Yes, I could have setted up CI using GitHub Actions to automatically run the build and publish scripts, and yes I could just use my MacBook Pro, but I always loved ~~this post-PC bs~~ writing on the iPad (as I mentioned), and to be honest my GitHub repository was as simple as it could be, just in case I wanted to move to sourcehut or something similar. The intent on this experiment was to tinker and find comfortable workflows for me.

Now, as I mentioned in a post before, I setted up this blog using NextJS, MDX, and GitHub + Vercel hooks. This means that I could write this entry (.mdx file), add any required photos, push it using Working Copy, and Vercel would take my commit and deploy it automatically.

Potentially, I could even create PRs for my WIP posts to check them online before merging them to the “production” blog, and Vercel would create unique URLs for those PR deployments. Isn’t it nice?

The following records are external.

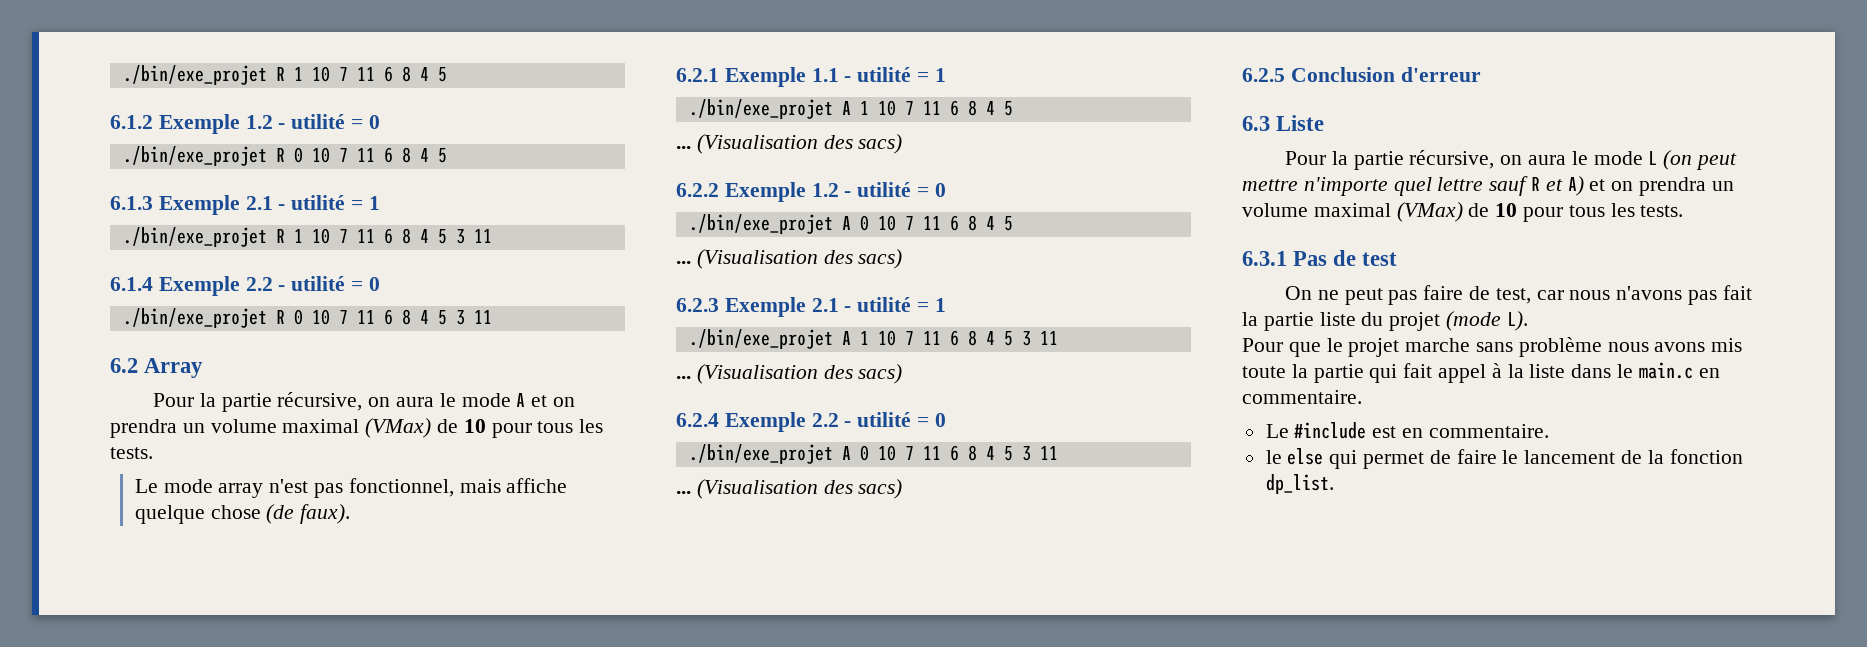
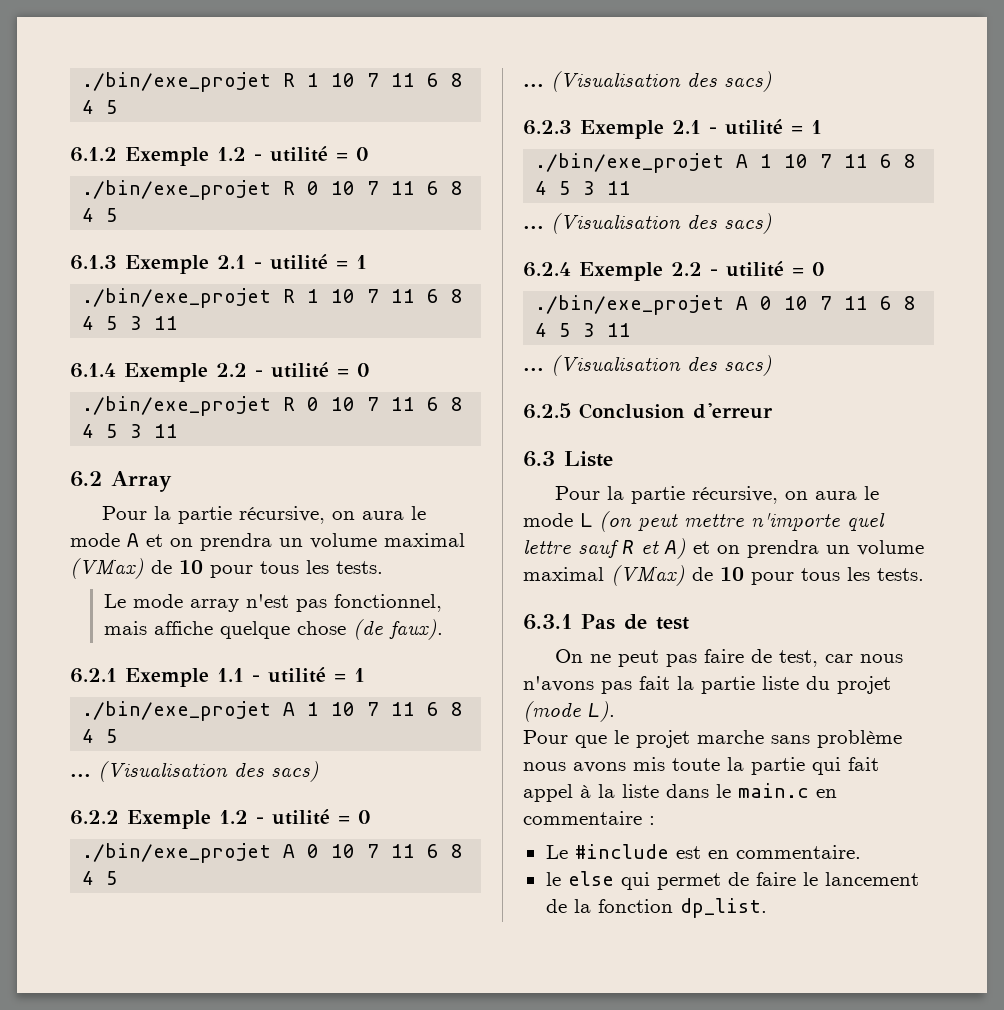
- Pour que le projet marche sans problème nous avons mis toute la partie qui fait appel à la liste dans le main.c en commentaire.
+ Pour que le projet marche sans problème nous avons mis toute la partie qui fait appel à la liste dans le main.c en commentaire :

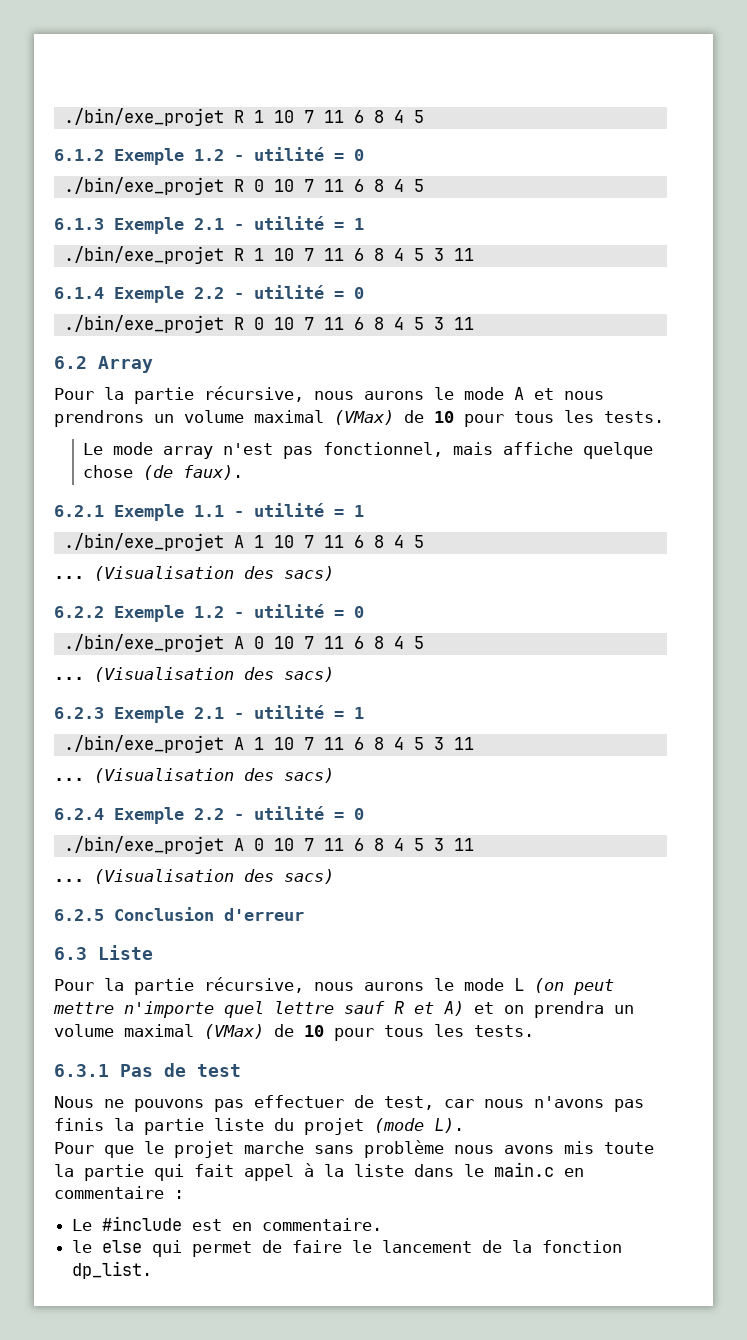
- Pour la partie récursive, on aura le mode A et on prendra un volume maximal (VMax) de 10 pour tous les tests.
+ Pour la partie récursive, nous aurons le mode A et nous prendrons un volume maximal (VMax) de 10 pour tous les tests.
- Pour la partie récursive, on aura le mode L (on peut mettre n'importe quel lettre sauf R et A) et on prendra un volume maximal (VMax) de 10 pour tous les tests.
+ Pour la partie récursive, nous aurons le mode L (on peut mettre n'importe quel lettre sauf R et A) et on prendra un volume maximal (VMax) de 10 pour tous les tests.
- On ne peut pas faire de test, car nous n'avons pas fait la partie liste du projet (mode L).
+ Nous ne pouvons pas effectuer de test, car nous n'avons pas finis la partie liste du projet (mode L).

To add an extra layer of enjoyment to the process, Working Copy lets you open the text files using other editors other than the one bundled, editors such as IA writer. As I’m using MDX syntax and sometimes React components, I wish it could have MDX syntax. However, the rest of the features (markdown preview, focus mode, stats, style checks, and the aesthetic of it) are what makes it my favourite markdown editor on iOS.

And that is the workflow I am using right now, as I type this.

  1. I cloned the blog repo on my iPad.
  2. I created a new folder for the new blog entry, with the index.mdx file on it.
  3. Opened the file with IA Writer, and wrote this article.
  4. Added the photos from Photos.app using Working Copy, commited everything together and pushed to GitHub.

I hope this article is helpful if you want to have an even more portable blogging machine without setting up complex workflows. I am sure there is a million other ways to make blogging on an iPad less complicated, but I wanted to challenge myself with this one, and the way MDX and Next worked out of the box honestly made this approach straightforward.